Not all SIN sticks carry data for all ways of verifying your identity; the network version normally does, but may not either (if, say, you bank at a cheap bank). Large verifications fall back on the network versions; if your network version doesn’t have the information either, it fails.
So, you can forge a SIN in a number of ways:
- A SIN stick that’s properly signed but has no network presence, or a bogus network presence. Good at the Stuffer Shack and other places like that. Cheap.
- Have a SIN with only basic identification methods. Retinal verification is quick, somewhat error-prone, and good up to a couple thousand newyen; one also rarely leaves retinal prints at the scene of a crime.
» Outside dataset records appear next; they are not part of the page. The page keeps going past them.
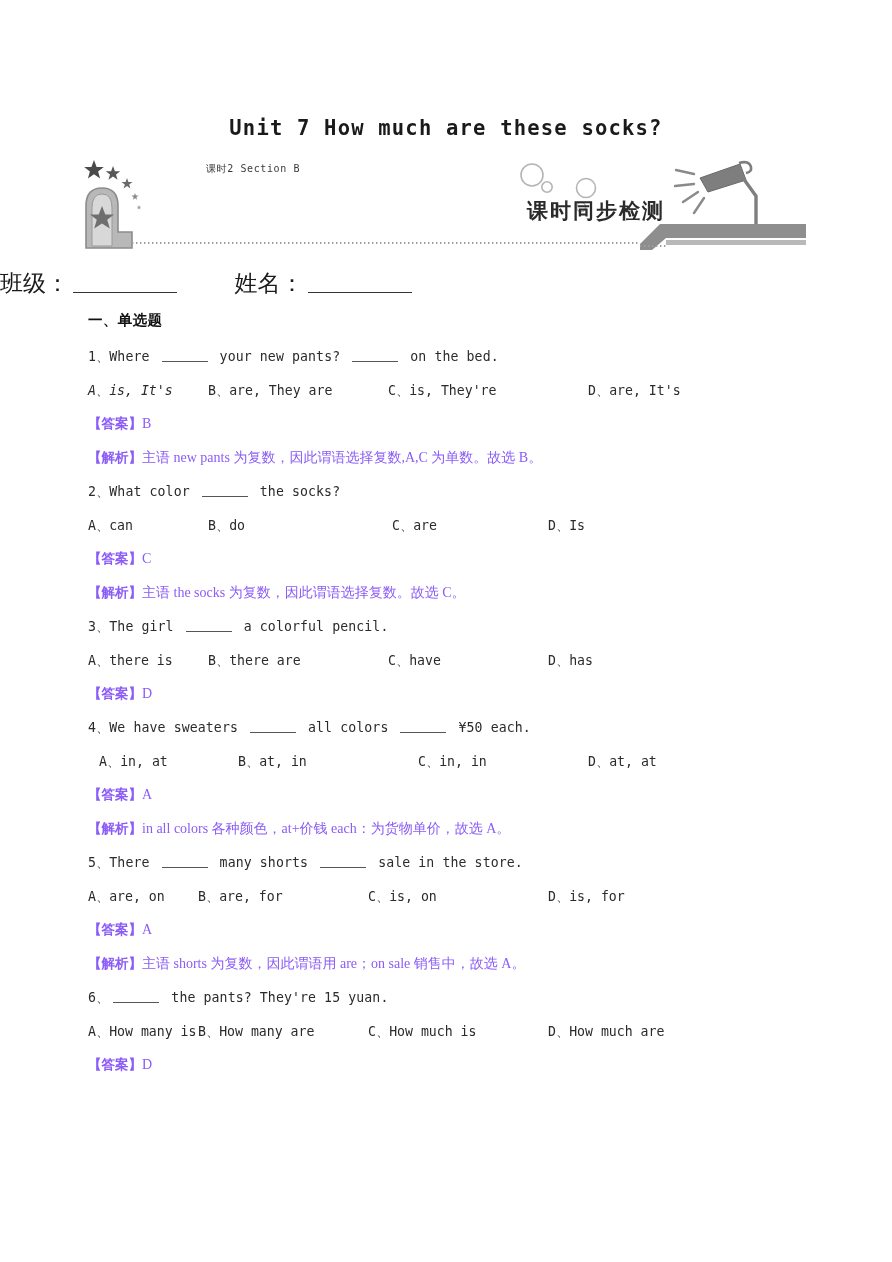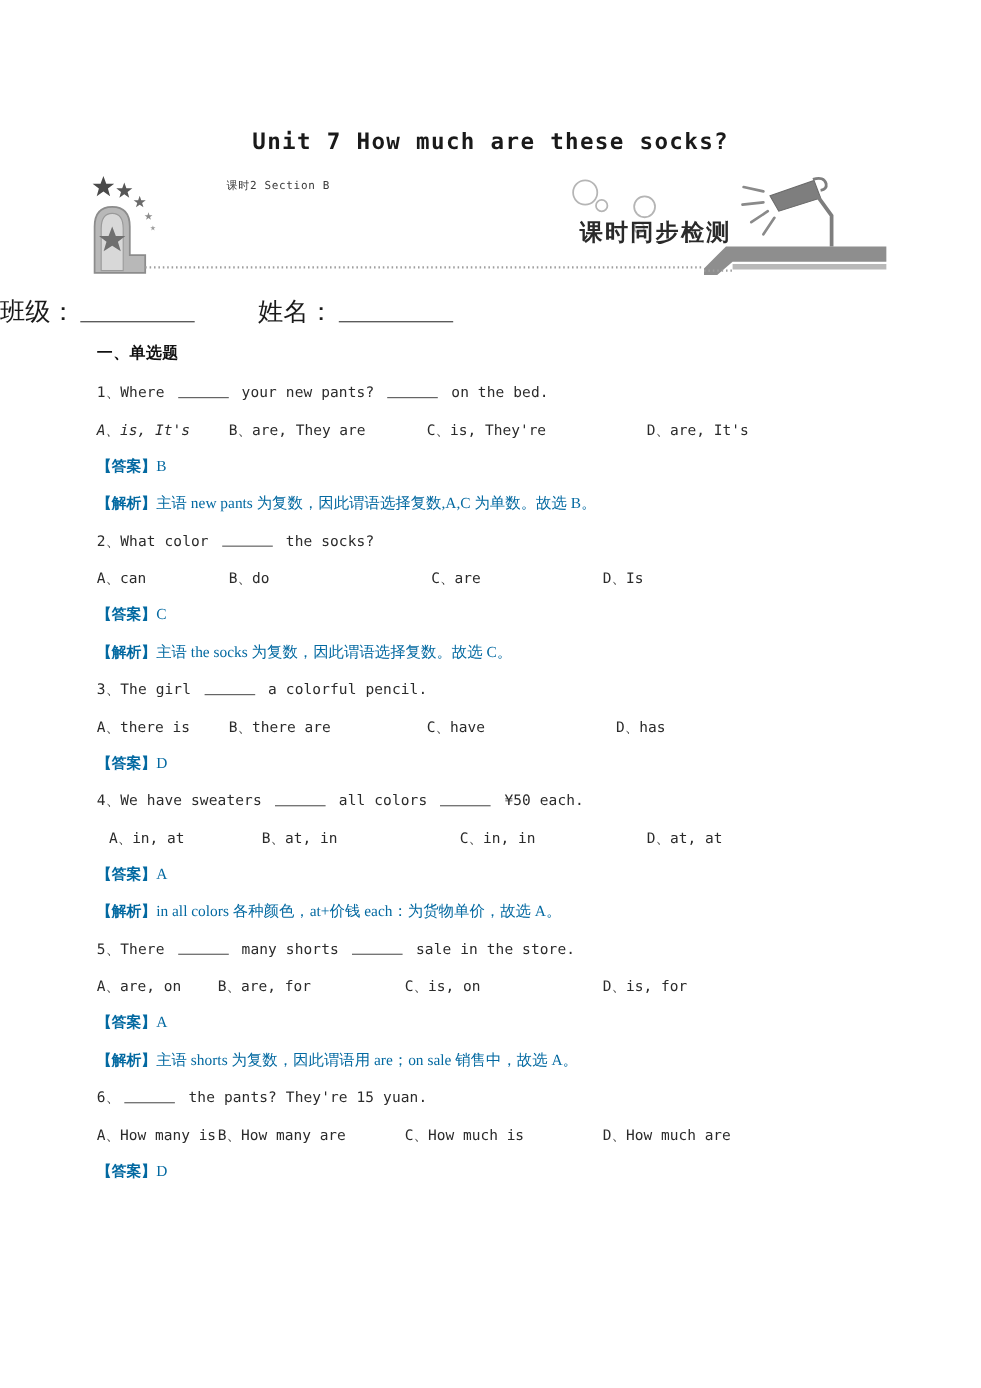--- a/index.html
+++ b/index.html
@@ -125,21 +125,21 @@
     font-size: 13.2px;
     color: #2b2b2b;
     white-space: nowrap;
   }
   .q-options span {
     position: absolute;
     top: 0;
   }
   .ans-line, .exp-line {
     font-size: 14px;
-    color: #0369a1;
+    color: #8b5cf6;
     margin: 0 0 16px 0;
     white-space: nowrap;
     font-family: "Liberation Serif", "DejaVu Serif", serif;
   }
   .ans-line .tag, .exp-line .tag {
     font-weight: bold;
     font-family: "DejaVu Sans", "Liberation Sans", sans-serif;
     font-size: 13.5px;
   }
   .q-block { margin-bottom: 0; }
@@ -224,21 +224,21 @@
         </div>
         <div class="ans-line"><span class="tag">【答案】</span><span>C</span></div>
         <div class="exp-line"><span class="tag">【解析】</span><span>主语 the socks 为复数，因此谓语选择复数。故选 C。</span></div>
       </div>
       <div class="q-block">
         <div class="q-stem"><span>3、The girl </span><span class="u"></span><span> a colorful pencil. </span></div>
         <div class="q-options">
           <span style="left: 0px;">A、there is</span>
           <span style="left: 120px;">B、there are</span>
           <span style="left: 300px;">C、have</span>
-          <span style="left: 460px; margin-left: 12px;">D、has</span>
+          <span style="left: 460px;">D、has</span>
         </div>
         <div class="ans-line"><span class="tag">【答案】</span><span>D</span></div>
       </div>
       <div class="q-block">
         <div class="q-stem"><span>4、We have sweaters </span><span class="u"></span><span> all colors </span><span class="u"></span><span> ¥50 each.</span></div>
         <div class="q-options">
           <span style="left: 11px;">A、in, at</span>
           <span style="left: 150px;">B、at, in</span>
           <span style="left: 330px;">C、in, in</span>
           <span style="left: 500px;">D、at, at</span>

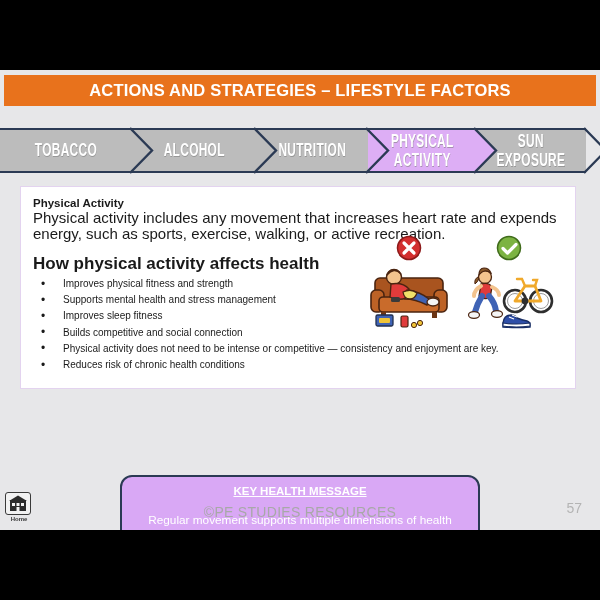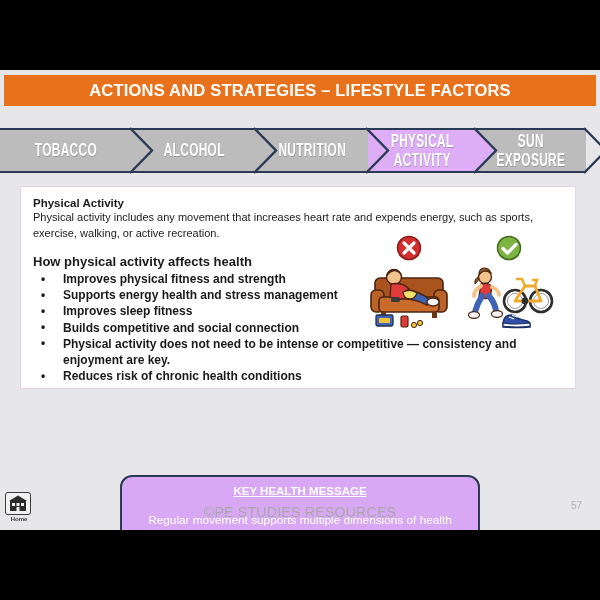--- a/index.html
+++ b/index.html
@@ -108,45 +108,44 @@
     box-sizing: border-box;
     padding: 10px 12px 0 12px;
   }
   .lead-heading {
     font-size: 11.5px;
     font-weight: bold;
     color: #1a1a1a;
     margin: 0 0 1px 0;
   }
   .lead-body {
-    font-size: 11px;
+    font-size: 15px;
     color: #1a1a1a;
     line-height: 15.5px;
     margin: 0;
     max-width: 535px;
   }
   .sub-heading {
-    font-size: 13px;
+    font-size: 17px;
     font-weight: bold;
     color: #1a1a1a;
     margin: 13px 0 2px 0;
   }
   ul.bullets {
     list-style: none;
     margin: 0;
     padding: 0;
   }
   ul.bullets li {
     position: relative;
-    font-size: 12px;
+    font-size: 10px;
     color: #1a1a1a;
     line-height: 16.2px;
     padding-left: 30px;
     max-width: 540px;
-    font-weight: bold;
   }
   ul.bullets li::before {
     content: "\2022";
     position: absolute;
     left: 8px;
     top: -0.5px;
     font-size: 12px;
   }
 
   
@@ -207,21 +206,21 @@
     width: 600px;
     text-align: center;
     font-size: 14px;
     color: #a8a8a8;
     letter-spacing: 0.3px;
   }
   #page-number {
     position: absolute;
     right: 18px;
     top: 430px;
-    font-size: 10px;
+    font-size: 14px;
     color: #b4b4b4;
   }
   #home-button {
     position: absolute;
     left: 5px;
     top: 422px;
     width: 28px;
     height: 32px;
     cursor: pointer;
   }
@@ -299,21 +298,21 @@
 
   <div id="content-card">
 
     <div class="lead-heading">Physical Activity</div>
     <p class="lead-body">Physical activity includes any movement that increases heart rate and expends energy, such as sports, exercise, walking, or active recreation.</p>
 
     <div class="sub-heading">How physical activity affects health</div>
 
     <ul class="bullets">
       <li>Improves physical fitness and strength</li>
-      <li>Supports energy health and stress management</li>
+      <li>Supports mental health and stress management</li>
       <li>Improves sleep fitness</li>
       <li>Builds competitive and social connection</li>
       <li>Physical activity does not need to be intense or competitive — consistency and enjoyment are key.</li>
       <li>Reduces risk of chronic health conditions</li>
     </ul>
 
     <div id="illustrations">
 
       <svg class="illus" id="illus-sedentary" viewBox="0 0 96 96">
 

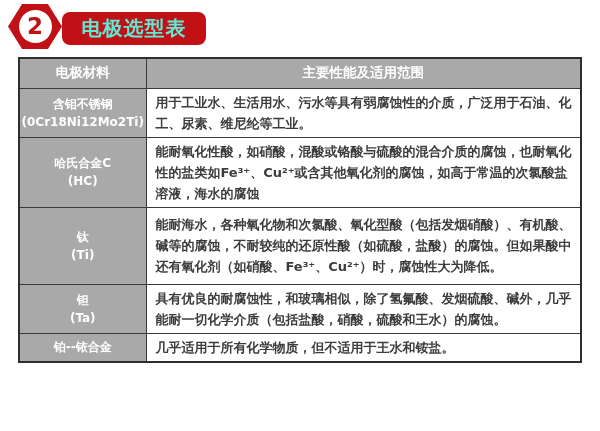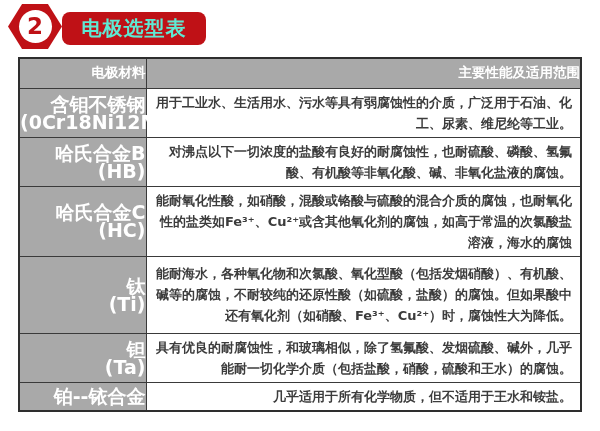--- a/index.html
+++ b/index.html
@@ -26,25 +26,25 @@
     display: flex; align-items: center; justify-content: center;
     color: #5eead4; font-size: 20px; font-weight: bold; letter-spacing: 1px;
   }
 
   
   table.sel {
     position: absolute; left: 18px; top: 57px; width: 564px;
     border-collapse: collapse; table-layout: fixed;
     border: 2px solid #2e2e2e;
   }
-  table.sel th, table.sel td { border: 1px solid #3a3a3a; vertical-align: middle; text-align: right; }
+  table.sel th, table.sel td { border: 1px solid #3a3a3a; vertical-align: middle; }
   col.c-mat { width: 127px; }
   th.hd, td.mat {
     background: #a9a9a9; color: #ffffff; text-align: center;
-    font-weight: bold; font-size: 19px;
+    font-weight: bold; font-size: 12px;
   }
   th.hd { height: 30px; font-size: 13.5px; }
   td.mat .mat-name { line-height: 18px; }
   td.mat .mat-sub  { line-height: 18px; }
   td.mat .mat-sub:empty { display: none; }
   td.desc {
     background: #ffffff; color: #3c3c3c;
     font-size: 13px; line-height: 21px; font-weight: bold;
     padding: 3px 8px 3px 9px; text-align: left; word-break: break-all;
   }
@@ -82,27 +82,20 @@
       </tr>
     </thead>
     <tbody>
       <tr class="rh1">
         <td class="mat">
           <div class="mat-name">含钼不锈钢</div>
           <div class="mat-sub">(0Cr18Ni12Mo2Ti)</div>
         </td>
         <td class="desc">用于工业水、生活用水、污水等具有弱腐蚀性的介质，广泛用于石油、化工、尿素、维尼纶等工业。</td>
       </tr>
-      <tr class="rh2">
-        <td class="mat">
-          <div class="mat-name">哈氏合金B</div>
-          <div class="mat-sub">(HB)</div>
-        </td>
-        <td class="desc">对沸点以下一切浓度的盐酸有良好的耐腐蚀性，也耐硫酸、磷酸、氢氟酸、有机酸等非氧化酸、碱、非氧化盐液的腐蚀。</td>
-      </tr>
       <tr class="rh3">
         <td class="mat">
           <div class="mat-name">哈氏合金C</div>
           <div class="mat-sub">(HC)</div>
         </td>
         <td class="desc">能耐氧化性酸，如硝酸，混酸或铬酸与硫酸的混合介质的腐蚀，也耐氧化性的盐类如Fe³⁺、Cu²⁺或含其他氧化剂的腐蚀，如高于常温的次氯酸盐溶液，海水的腐蚀</td>
       </tr>
       <tr class="rh4">
         <td class="mat">
           <div class="mat-name">钛</div>

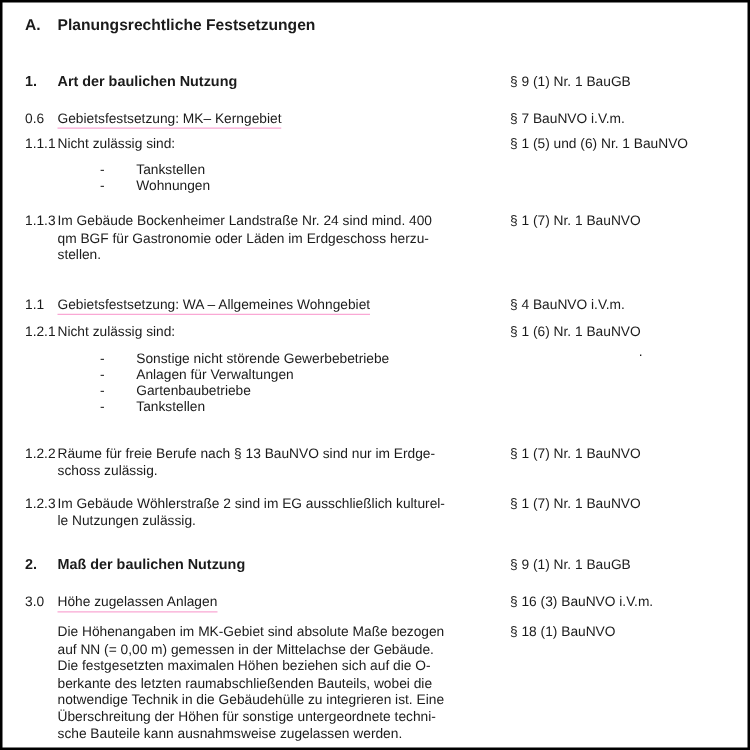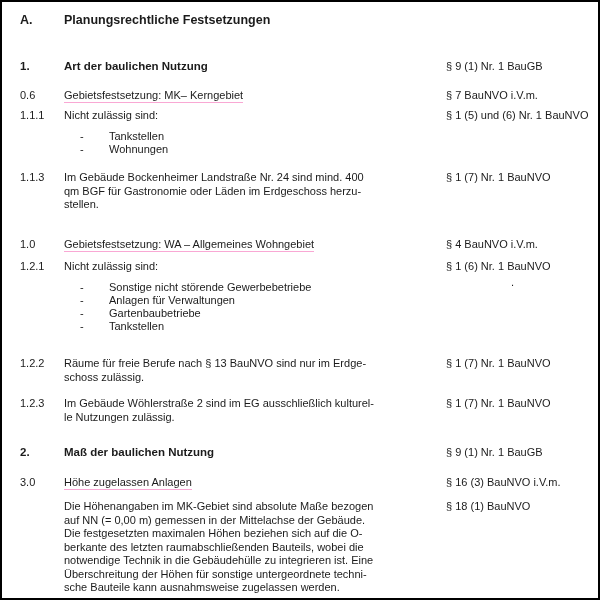--- a/index.html
+++ b/index.html
@@ -8,22 +8,22 @@
     width: 600px; height: 600px;
     box-sizing: border-box;
     background: #ffffff;
     border: 2px solid #000000;
     font-family: "Liberation Sans", sans-serif;
     color: #1b1b1b;
     overflow: hidden;
   }
   .row { position: absolute; left: 0; width: 100%; font-size: 11px; line-height: 13.5px; }
   .num { position: absolute; left: 18px; white-space: nowrap; }
-  .txt { position: absolute; left: 62px; width: 352px; }
-  .ref { position: absolute; left: 444px; white-space: nowrap; font-size: 11px; font-weight: normal; }
+  .txt { position: absolute; left: 44px; width: 352px; }
+  .ref { position: absolute; left: 406px; white-space: nowrap; font-size: 11px; font-weight: normal; }
   .bold { font-weight: bold; }
   .title-row { font-size: 12.5px; }
   .section-row { font-size: 11.5px; }
   .underline { border-bottom: 1px solid #f9a8d4; padding-bottom: 0.5px; }
   .multi { white-space: pre-line; }
   .dash { position: absolute; left: 78px; }
   .btxt { position: absolute; left: 107px; white-space: nowrap; }
   .stray-dot { position: absolute; left: 509px; top: 274px; font-size: 11px; }
 </style>
 </head>
@@ -65,21 +65,21 @@
 
   <div class="row" style="top:169px">
     <span class="num">1.1.3</span>
     <span class="txt multi">Im Gebäude Bockenheimer Landstraße Nr. 24 sind mind. 400
 qm BGF für Gastronomie oder Läden im Erdgeschoss herzu-
 stellen.</span>
     <span class="ref">§ 1 (7) Nr. 1 BauNVO</span>
   </div>
 
   <div class="row" style="top:236px">
-    <span class="num">1.0</span>
+    <span class="num">1.1</span>
     <span class="txt"><span class="underline">Gebietsfestsetzung: WA – Allgemeines Wohngebiet</span></span>
     <span class="ref">§ 4 BauNVO i.V.m.</span>
   </div>
 
   <div class="row" style="top:258px">
     <span class="num">1.2.1</span>
     <span class="txt">Nicht zulässig sind:</span>
     <span class="ref">§ 1 (6) Nr. 1 BauNVO</span>
   </div>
Most people don’t need more than this.
- Break the SIN/network password algorithm and create a SIN stick that lies at that point; the result is bogus network ID information, but valid ID on the stick. The choice of paranoid people, but expensive. Fails if someone decides to run a data-by-data readout and verify.
- Have a perfectly valid SIN, and hope that you never leave traces that people will try a search on. If you go this route, get a SIN from a region that dislikes yours; politics will hinder any cross-region searches, and any local searches will turn up blank.
It helps to think of bureaucracies in Shadowrun as venal, corrupt, and exploitable. Be nimble; as a gamemaster, craft a world where your players can be nimble, even if the result is less than perfect security. It’s more fun.